▶ _DIRECTIONS FOR THIS TASK_
Tally the lines in the listing below that hold the string "communities", and reply with that tally alone.

▶ _INPUT RECORDS_
◇ ◇ ◇ ◇ ◇

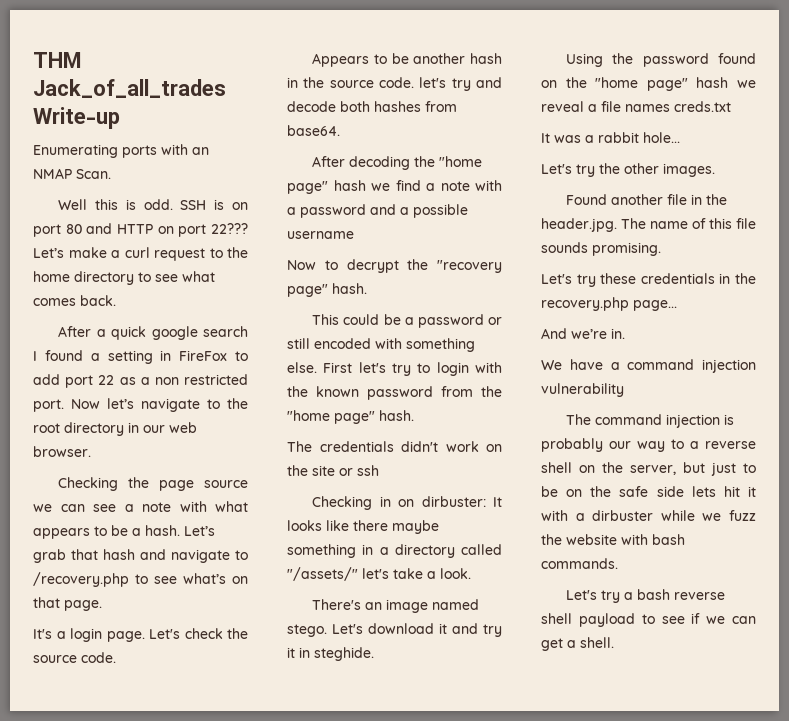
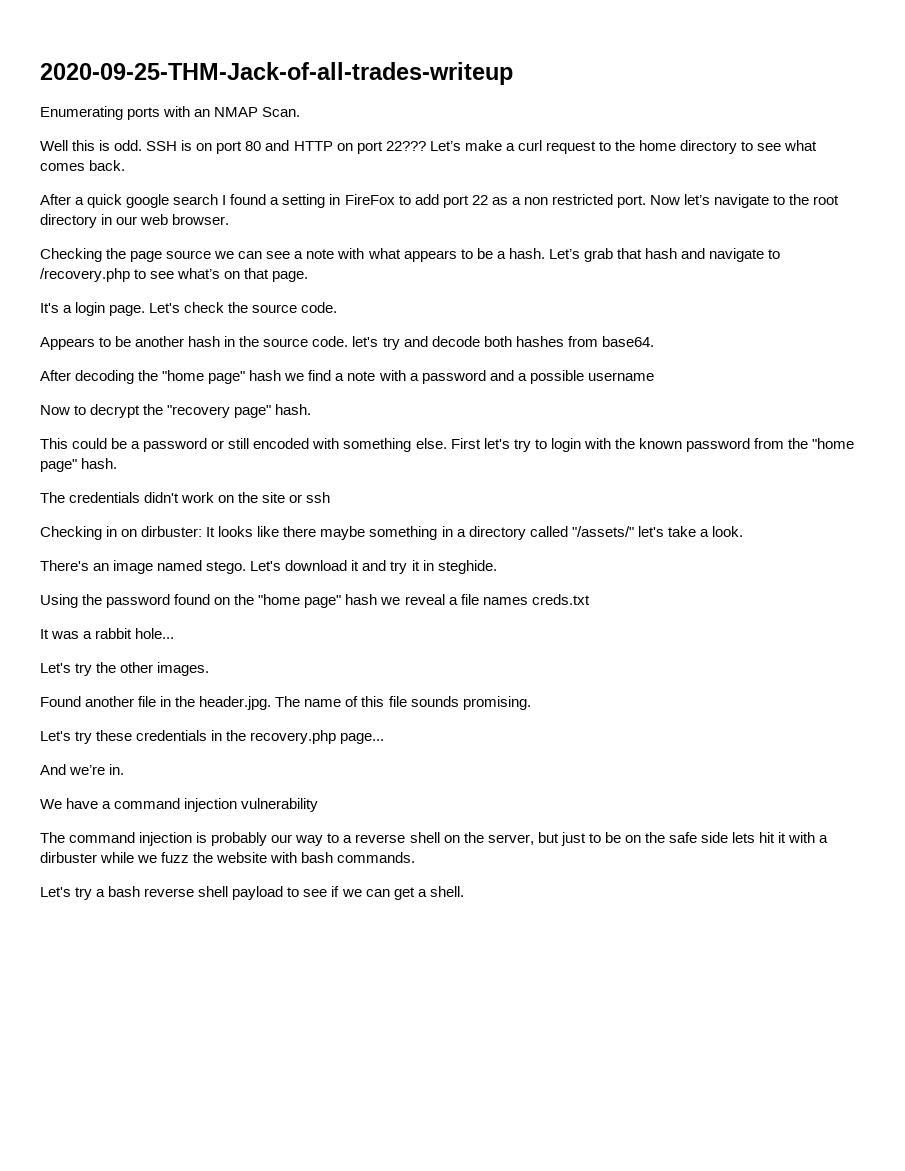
[33,52,82,68] [33,79,226,98] [33,107,120,129] THM Jack_of_all_trades Write-up -> [40,62,513,85] 2020-09-25-THM-Jack-of-all-trades-writeup

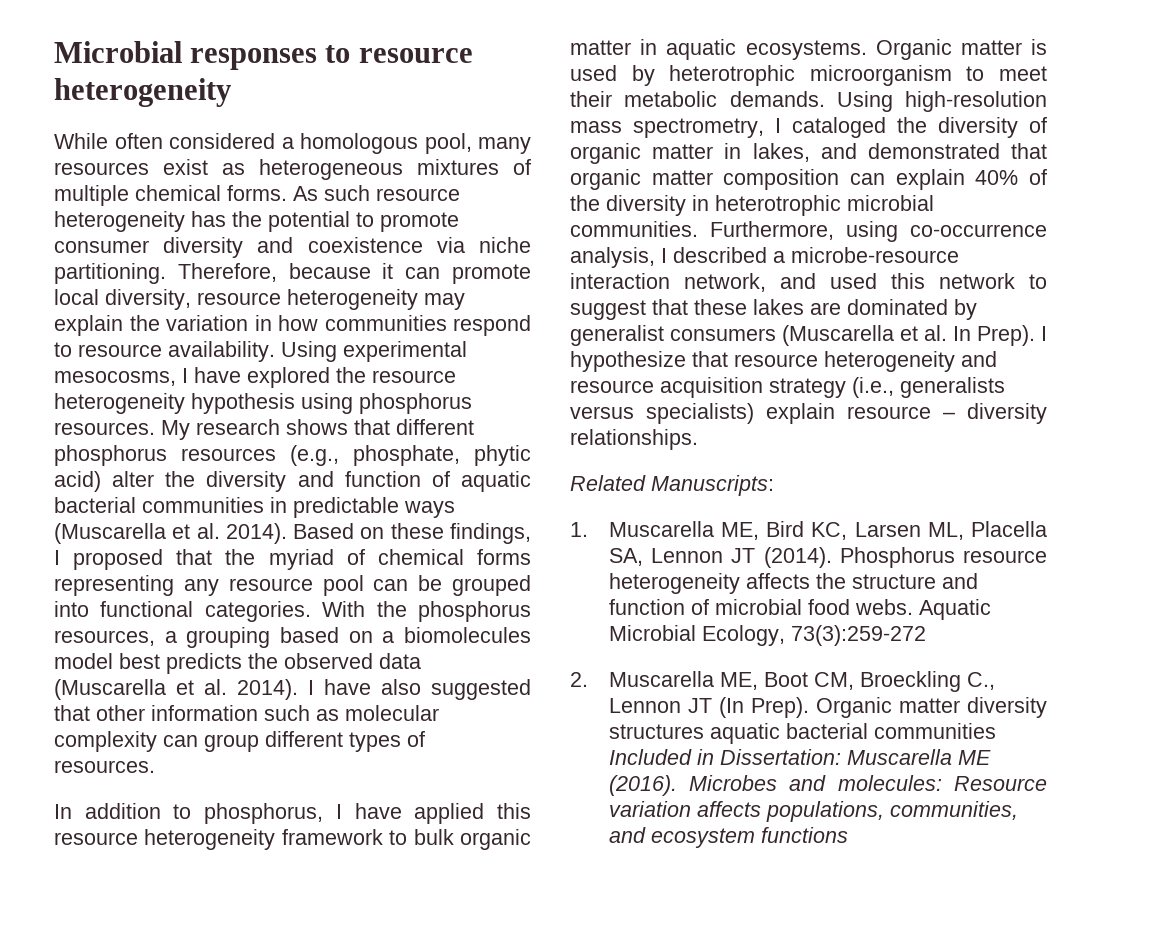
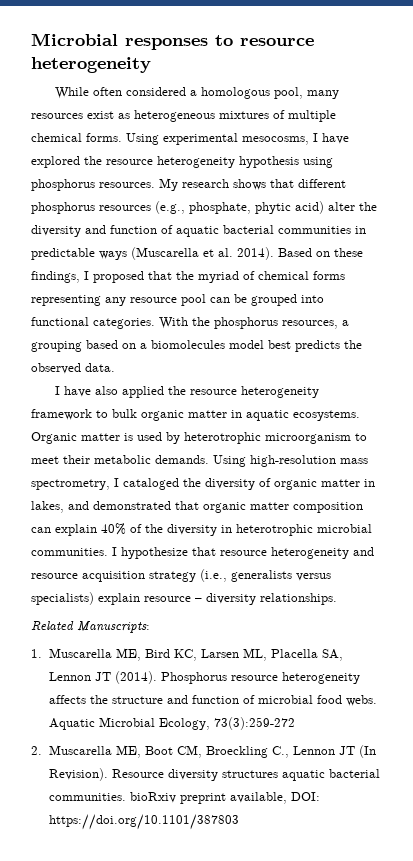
[293,185,460,201] [54,211,459,232] [54,237,531,258] [54,263,531,284] [54,289,465,310] [54,315,531,336] [54,341,275,362] As such resource heterogeneity has the potential to promote consumer diversity and coexistence via niche partitioning. Therefore, because it can promote local diversity, resource heterogeneity may explain the variation in how communities respond to resource availability. -> (122, 137) none
[379,653,421,669] [54,679,531,700] [54,705,439,721] [54,731,425,752] [54,760,155,773] [54,803,531,824] data (Muscarella et al. 2014). I have also suggested that other information such as molecular complexity can group different types of resources. // In addition to phosphorus, I have applied this -> [85,363,115,372] [55,386,187,398] data. // I have also applied the
[710,221,1047,242] [570,247,959,268] [570,273,1047,292] [570,299,977,320] [570,325,1035,346] Furthermore, using co-occurrence analysis, I described a microbe-resource interaction network, and used this network to suggest that these lakes are dominated by generalist consumers (Muscarella et al. In Prep). -> (108, 552) none
[750,697,960,718] Prep). Organic matter -> [48,768,164,781] Revision). Resource
[873,723,996,739] [608,749,991,765] [608,775,1047,796] [608,801,1018,822] [608,827,848,848] communities Included in Dissertation: Muscarella ME (2016). Microbes and molecules: Resource variation affects populations, communities, and ecosystem functions -> [48,792,320,804] [48,814,239,830] communities. bioRxiv preprint available, DOI: https://doi.org/10.1101/387803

◇ ◇ ◇ ◇ ◇

▶ _RESPONSE AREA_
2